#### [Data for analysis]
● ● ●

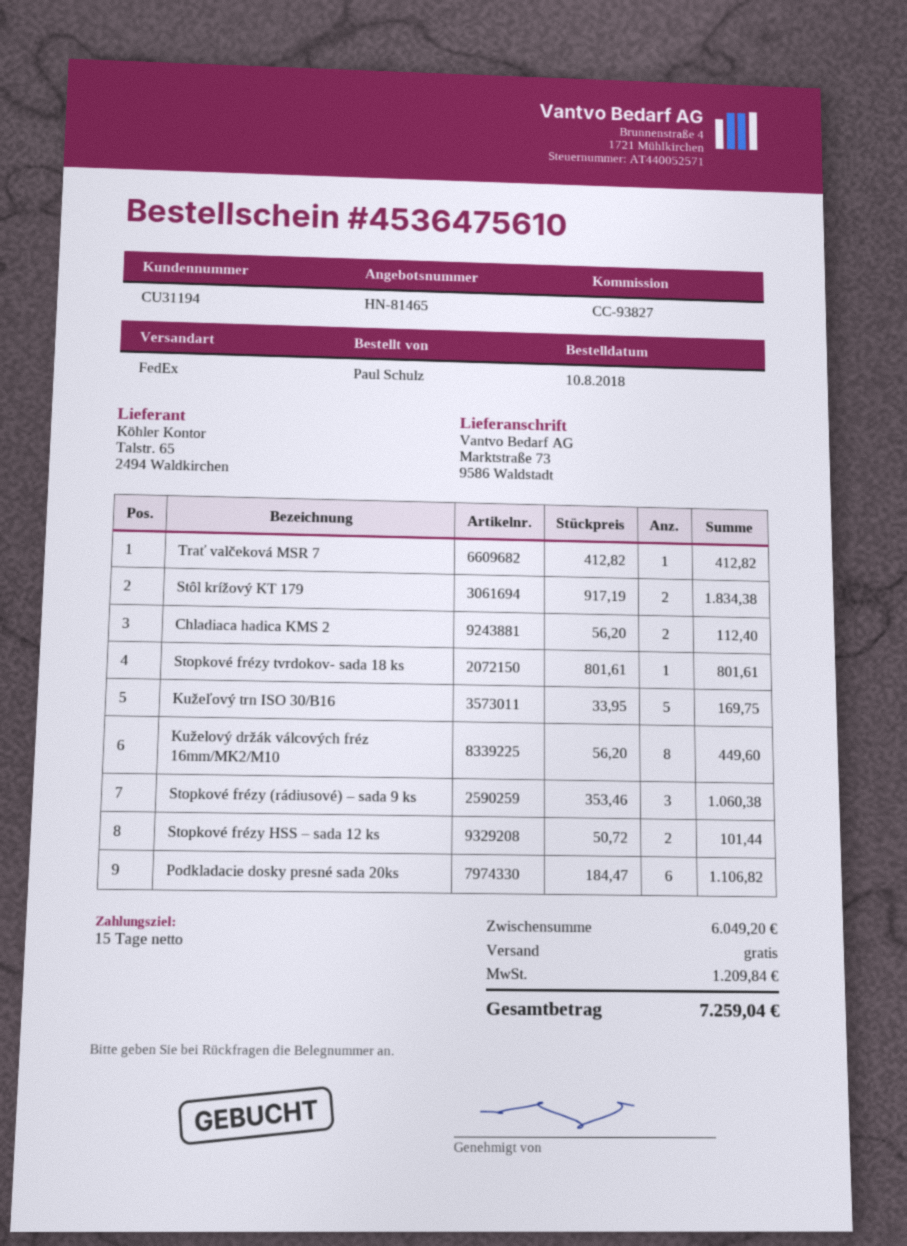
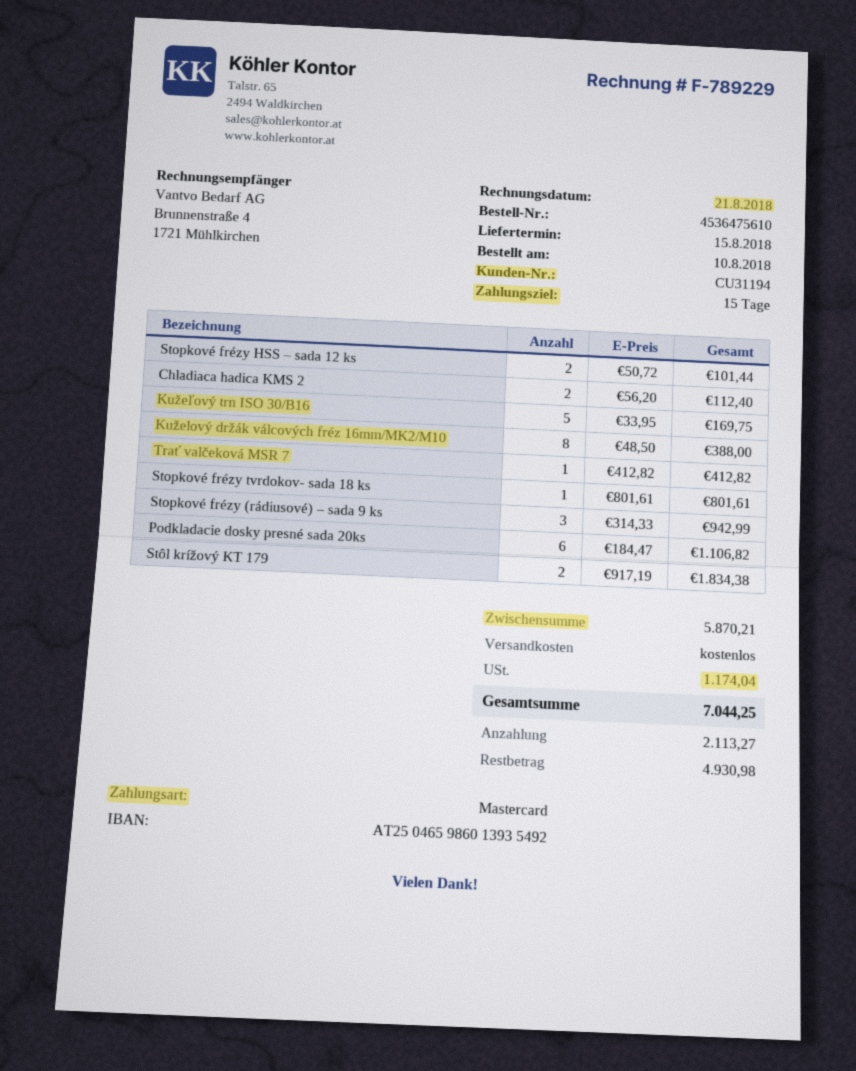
Kuželový držák válcových fréz 16mm/MK2/M10: 8 x 56.20 = 449.60 -> 8 x 48.50 = 388.00
Stopkové frézy (rádiusové) – sada 9 ks: 3 x 353.46 = 1060.38 -> 3 x 314.33 = 942.99
subtotal: 6049.20 -> 5870.21
tax: 1209.84 -> 1174.04
total: 7259.04 -> 7044.25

● ● ●

#### [The task]
Everything in the records except the pictures should be printed again exactly.

#### [Expected answer]
Kuželový držák válcových fréz 16mm/MK2/M10: 8 x 56.20 = 449.60 -> 8 x 48.50 = 388.00
Stopkové frézy (rádiusové) – sada 9 ks: 3 x 353.46 = 1060.38 -> 3 x 314.33 = 942.99
subtotal: 6049.20 -> 5870.21
tax: 1209.84 -> 1174.04
total: 7259.04 -> 7044.25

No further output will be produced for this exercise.